Part 1 An Overview of The Futureverse

1.1 Why do we parallelize?

Parallel & distributed processing can be used to:

  • speed up processing (wall time)
  • lower memory footprint (per machine)
  • avoid data transfers (compute where data lives)
  • other reasons, e.g. asynchronous UI/UX

1.2 The future package (the core of it all)

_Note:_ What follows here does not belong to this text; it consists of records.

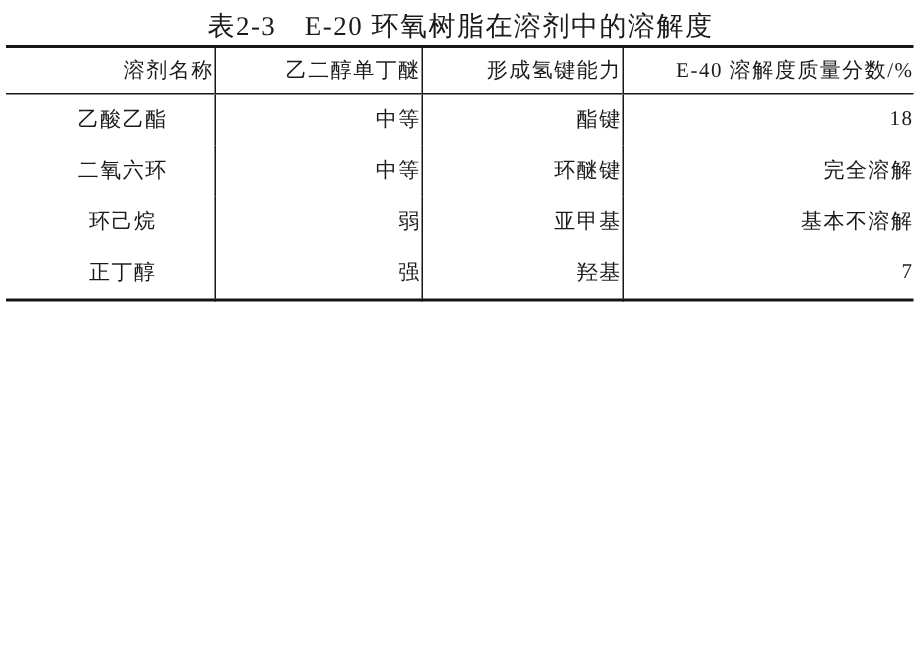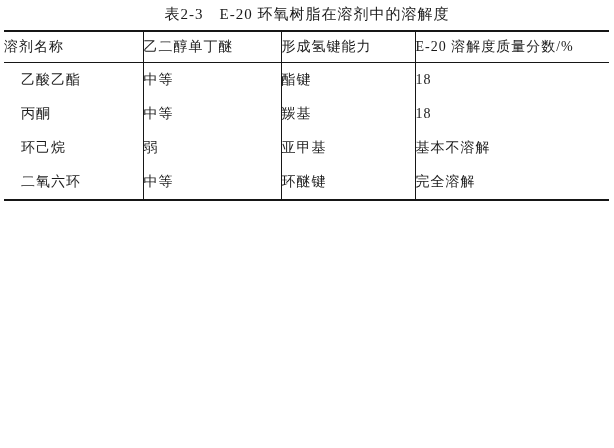--- a/index.html
+++ b/index.html
@@ -22,7 +22,7 @@
     left: 0;
     width: 614px;
     text-align: center;
-    font-size: 15px;
+    font-size: 18px;
     letter-spacing: 1px;
     white-space: pre;
   }

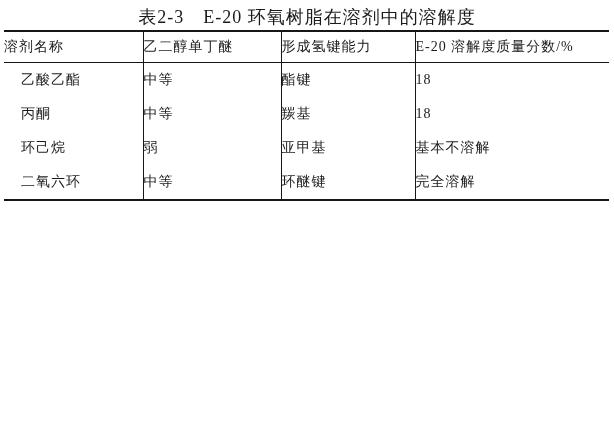--- a/index.html
+++ b/index.html
@@ -42,7 +42,7 @@
   col.c4 { width: 194px; }
   th, td {
     border-right: 1px solid #161616;
-    text-align: left;
+    text-align: right;
     vertical-align: middle;
     font-size: 14px;
     font-weight: normal;

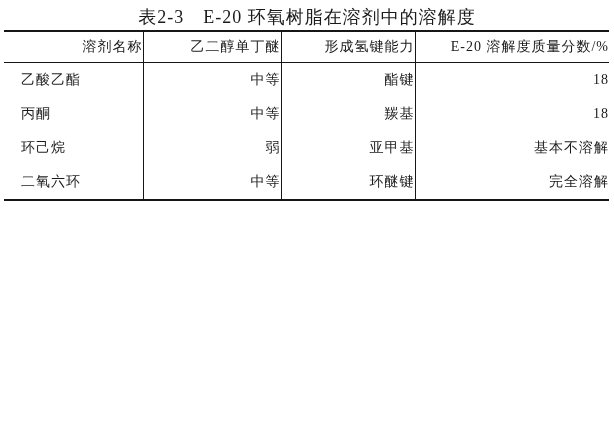--- a/index.html
+++ b/index.html
@@ -81,7 +81,7 @@
         <th>溶剂名称</th>
         <th>乙二醇单丁醚</th>
         <th>形成氢键能力</th>
-        <th>E-20 溶解度质量分数/%</th>
+        <th>E-40 溶解度质量分数/%</th>
       </tr>
     </thead>
     <tbody id="table-body">

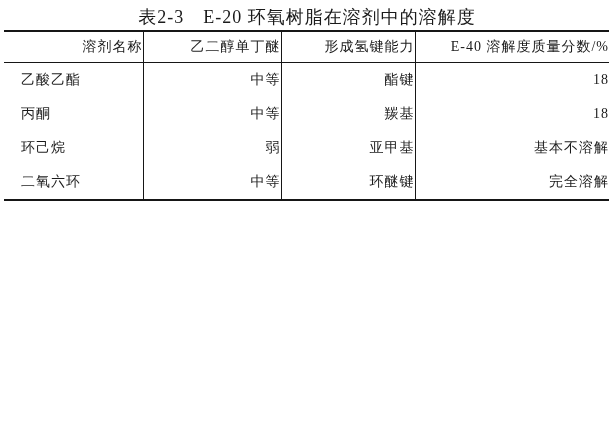--- a/index.html
+++ b/index.html
@@ -58,7 +58,7 @@
   }
   tbody tr { height: 34.5px; }
   tbody td.left {
-    text-align: left;
+    text-align: center;
     padding-left: 17px;
   }
 </style>

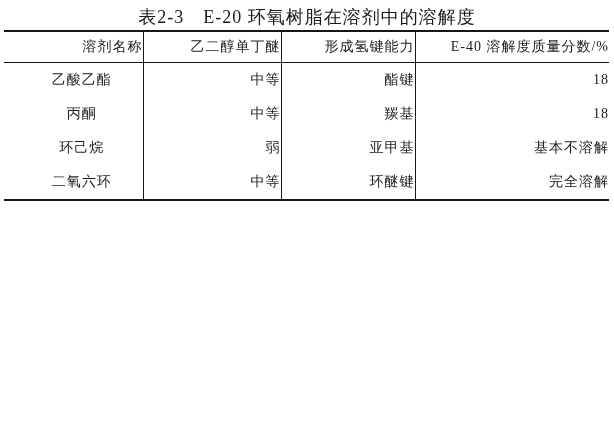--- a/index.html
+++ b/index.html
@@ -96,12 +96,6 @@
 
 
 
-  <tr>
-    <td class="left">丙酮</td>
-    <td>中等</td>
-    <td>羰基</td>
-    <td>18</td>
-  </tr>
 
   <tr>
     <td class="left">环己烷</td>

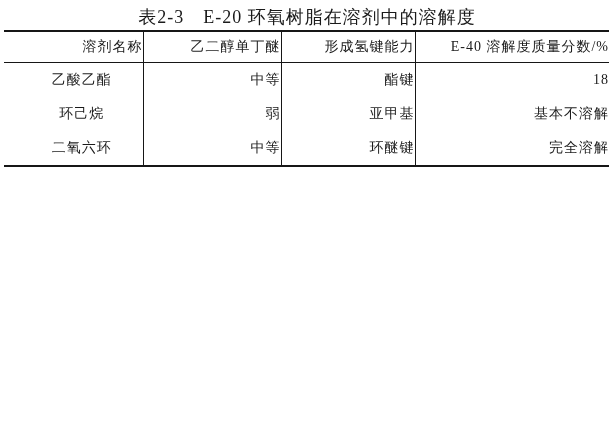--- a/index.html
+++ b/index.html
@@ -98,17 +98,17 @@
 
 
   <tr>
+    <td class="left">二氧六环</td>
+    <td>中等</td>
+    <td>环醚键</td>
+    <td>完全溶解</td>
+  </tr>
+
+  <tr>
     <td class="left">环己烷</td>
     <td>弱</td>
     <td>亚甲基</td>
     <td>基本不溶解</td>
-  </tr>
-
-  <tr>
-    <td class="left">二氧六环</td>
-    <td>中等</td>
-    <td>环醚键</td>
-    <td>完全溶解</td>
   </tr>
 
 

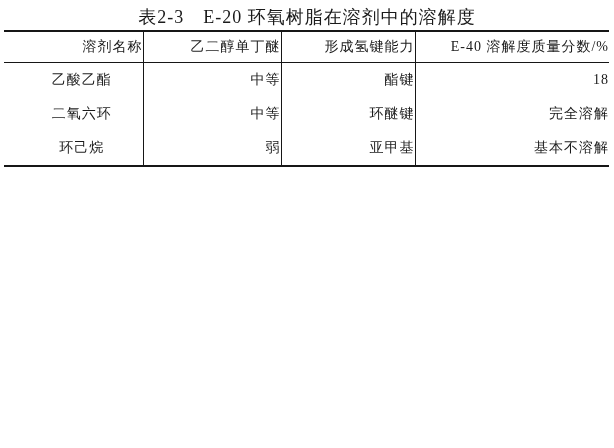--- a/index.html
+++ b/index.html
@@ -111,6 +111,12 @@
     <td>基本不溶解</td>
   </tr>
 
+  <tr>
+    <td class="left">正丁醇</td>
+    <td>强</td>
+    <td>羟基</td>
+    <td>7</td>
+  </tr>
 
 
 </tbody>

The hexlogo for the ‘future’ package adopted from original designed by Dan LaBar
The hexlogo for the ‘future’ package adopted from original designed by Dan LaBar
  • A simple, unifying solution for parallel APIs
  • “Write once, run anywhere”
  • 100% cross platform, e.g. Linux, macOS, MS Windows
  • Easy to install (< 0.5 MiB total); install.packages("future")
  • Well tested, lots of CPU mileage, used in production
  • Things should “just work”
  • Design goal: keep as minimal as possible

1.3 Quick intro: Evaluate R in the background

1.3.1 Sequentially

x <- 7
y <- slow(x)           # ~1 minute
z <- another(x)        # ~0.5 minute
                       # all done in ~1.5 minutes

1.3.2 In parallel

library(future)
plan(multisession)     # run things in parallel

x <- 7
f <- future(slow(x))   # ~1 minute (in background)   ‎
z <- another(x)        # ~0.5 minute (in current R session)
y <- value(f)          # get background results
                       # all done in ~1 minutes

1.4 Quick intro: Parallel base-R apply

1.4.1 Sequentially

x <- 1:20
y <- lapply(x, slow)          # ~ 20 minutes

1.4.2 In parallel

library(future.apply)
plan(multisession, workers = 4)

x <- 1:20
y <- future_lapply(x, slow)   # ~ 5 minutes

1.5 Quick intro: Parallel tidyverse apply

1.5.1 Sequentially

library(purrr)

x <- 1:20
y <- map(x, slow)          # ~20 minutes

1.5.2 In parallel

library(furrr)
plan(multisession, workers = 4)

x <- 1:20
y <- future_map(x, slow)   # ~5 minutes

1.6 Quick intro: Parallel foreach

1.6.1 Sequentially

library(foreach)

x <- 1:20
y <- foreach(z = x) %do% slow(z)     # ~20 minutes

Comment: Technically, we want to use y <- foreach(z = x) %do% local({ slow(x) }) here.

1.6.2 In parallel

library(doFuture)
registerDoFuture()
plan(multisession, workers = 4)

x <- 1:20
y <- foreach(z = x) %dopar% slow(z)  # ~5 minutes

1.7 What is the Futureverse?

  • A Unifying Parallelization Framework in R for Everyone

  • Require only minimal changes to parallelize existing R code

  • “Write once, Parallelize anywhere”

  • Same code regardless of operating system and parallel backend

  • Lower the bar to get started with parallelization

  • Fewer decisions for the developer to make

  • Stay with your favorite coding style

  • Worry-free: globals, packages, output, warnings, errors just work

  • Statistically sound: Built-in parallel random number generation (RNG)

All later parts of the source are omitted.